Man Jadda Wajada! Bertahanlah! Teruslah bertahan dalam perjuangan!
Kadang saya pribadi sering kali merasa iri dengan hari-hari perjuangan hebat yang adinda jalani. Jarang ia mengeluh pada kedua orang tua. Sepertinya, perlahan mental bajanya terasah oleh tarbiyah yang berlandaskan nilai nilai robbaniyah. Kakinya pun tumbuh lebih kokoh bila dibandingkan dengan pemuda seusianya. Hidupnya di pondok benar-benar menempahnya menjadi kuat. Sungguh, saya masih belum seberat dia dalam hal perjuangan.

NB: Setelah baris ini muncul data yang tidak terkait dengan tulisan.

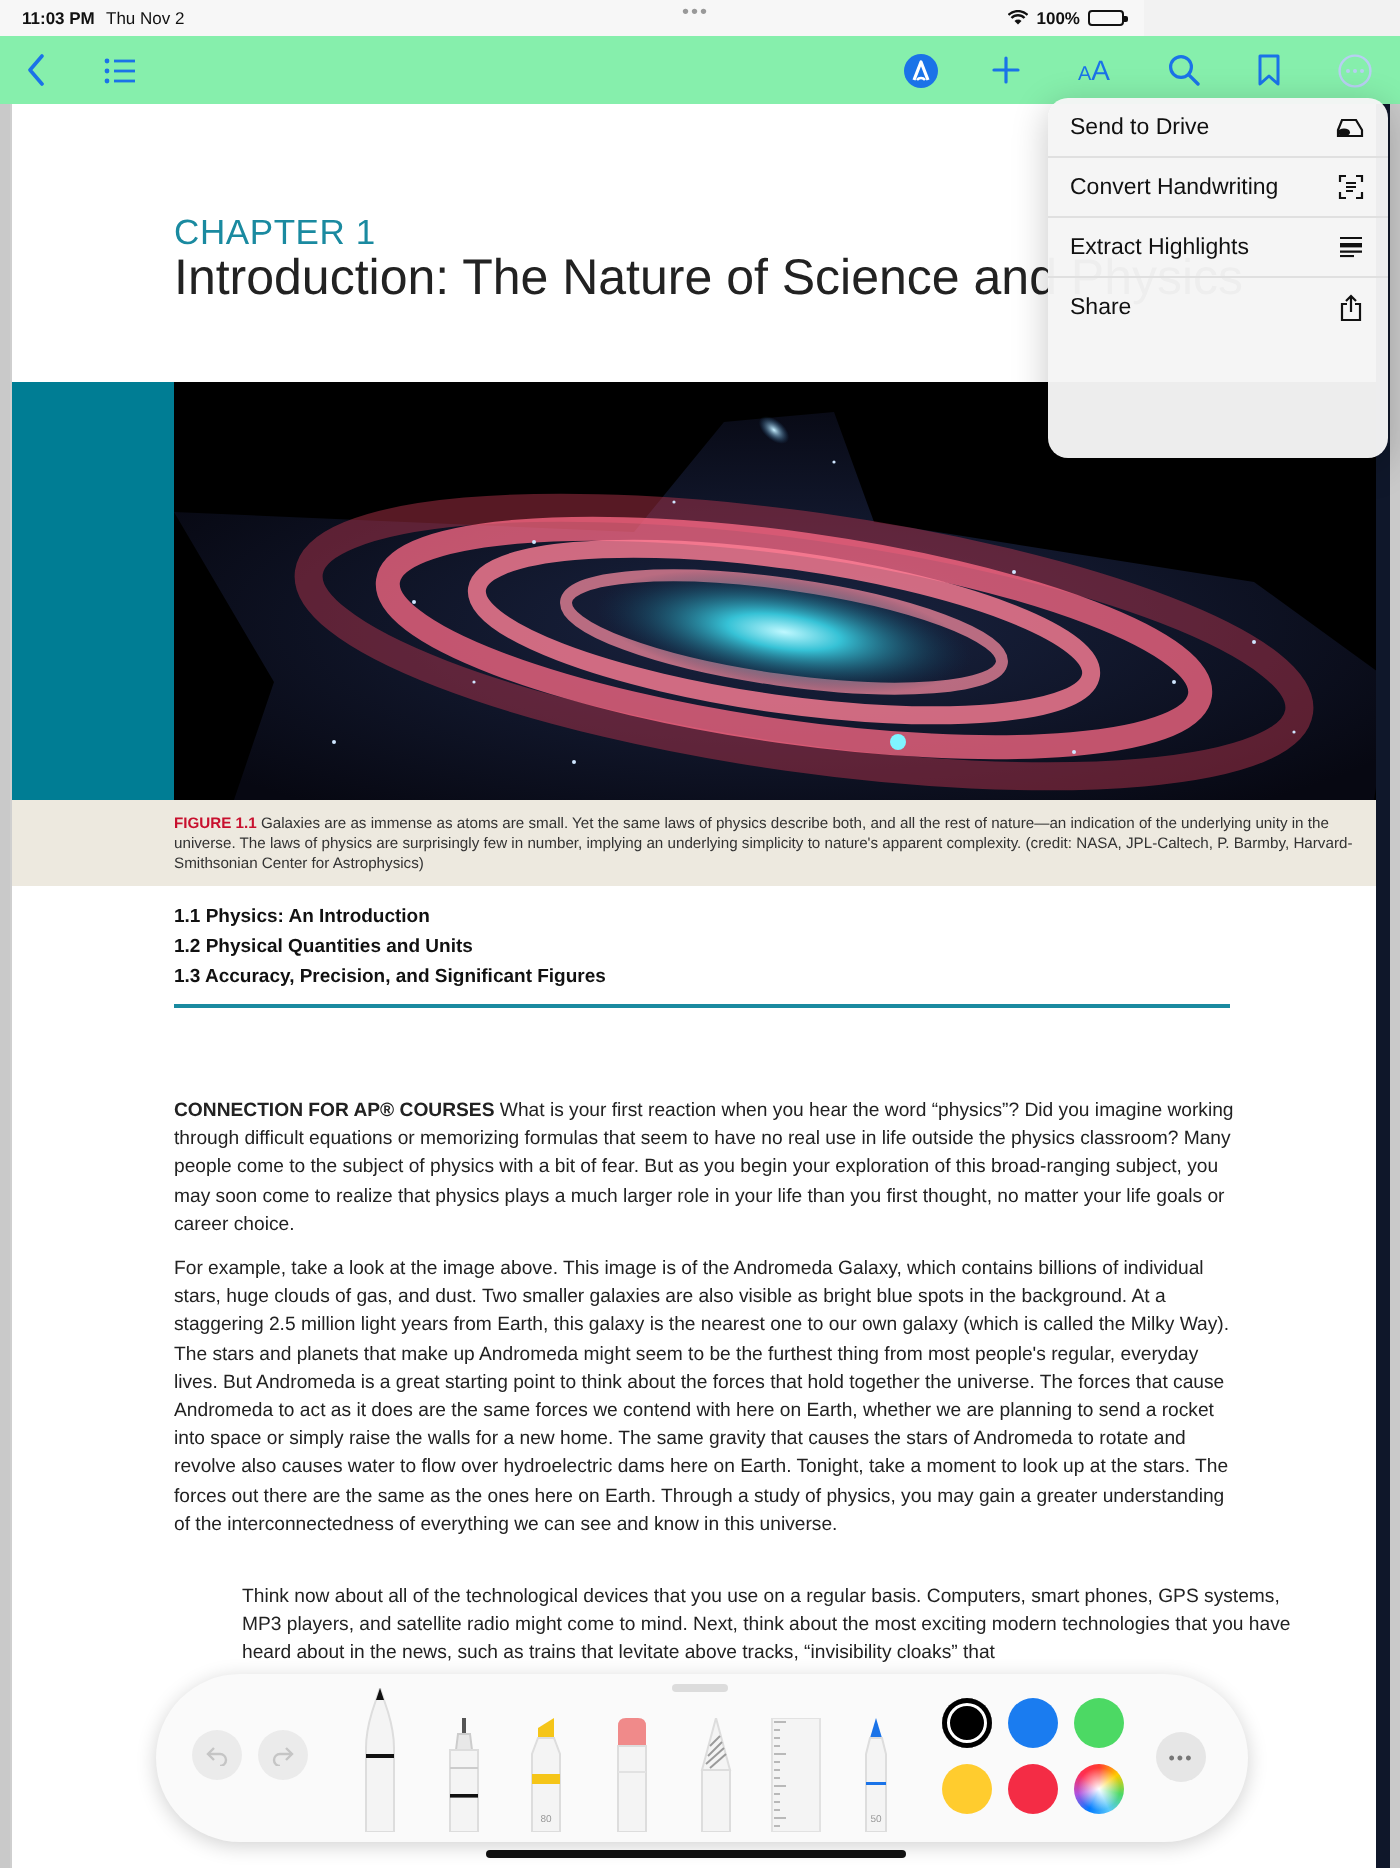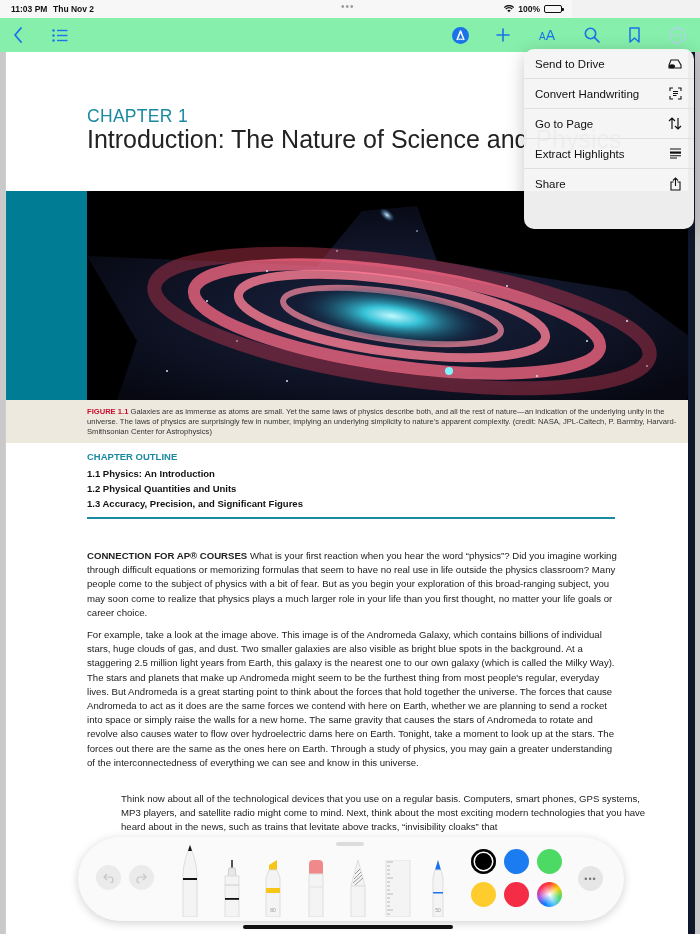"Thu Nov 2" .statusbar .date { font-weight: bold -> normal }
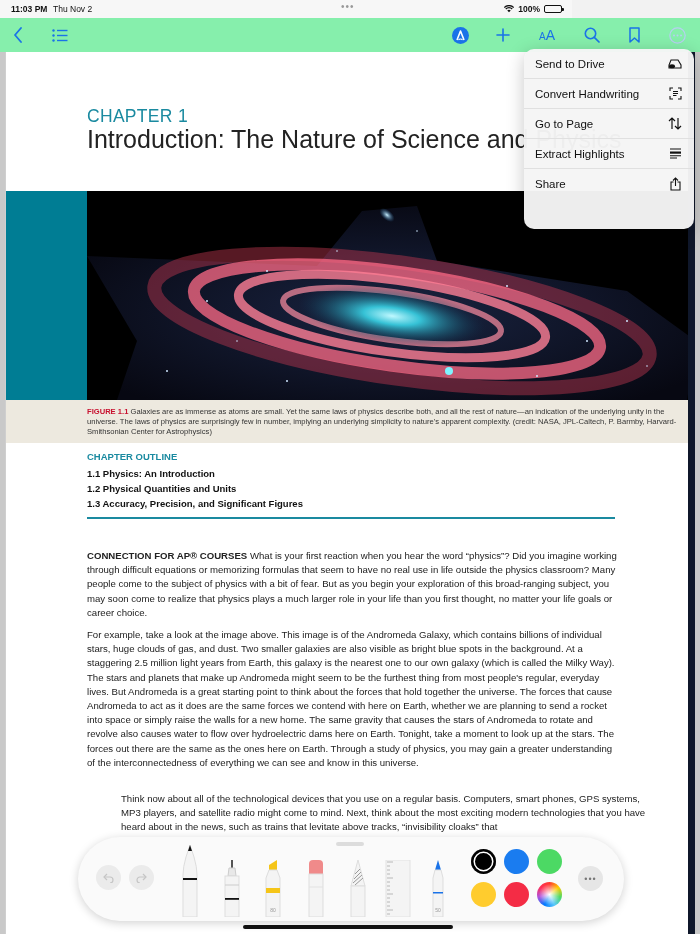"Go to Page" div.menu-item { html: <div> <span>Go to Page</span> <span> <svg> <path></path> <path></path> </svg> </span> </div> -> none }
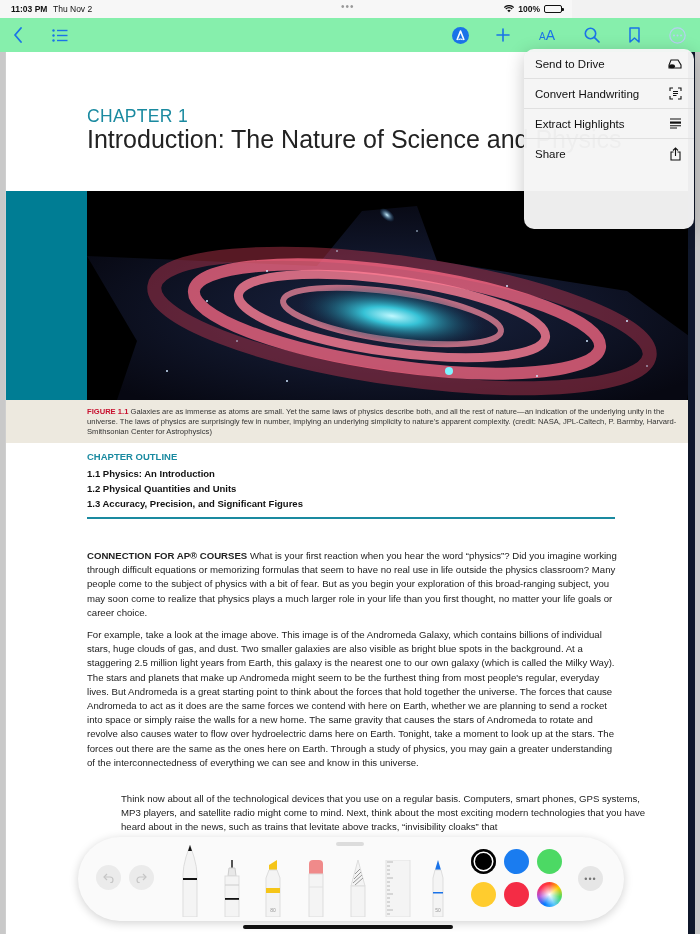"CHAPTER OUTLINE" div.head { html: <div>CHAPTER OUTLINE</div> -> none }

Untuk adinda dan semua para pejuang di jalan Allah,
Yakinlah! Akan ada masa dimana engkau memetik hasil perjuanganmu di kemudian hari. Atas segala apa yang telah dijanjikan oleh Allah bagi mereka yang mau berusaha dengan sungguh sungguh dan senantiasa berdoa padaNya. Senantiasalah terus gali potensi diri dan tetaplah semangat dalam belajar. Bersungguh-sungguhlah! Tanamkan semangat Man jadda Wajada dalam jiwamu. Tanamkan semangat itu ke dalam sum-sum tulangmu. Alirkan ia dalam aliran darahmu. Rasakan semangat Man Jadda Wajada saat kalian memulai usaha. InsyaAllah, Allah yang Maha Pemurah akan malu bila DIA tidak mengabulkan doa-doa orang yang berserah diri dalam berusaha dan berdoa. Yakinlah pada-Nya! Man jadda Wajada!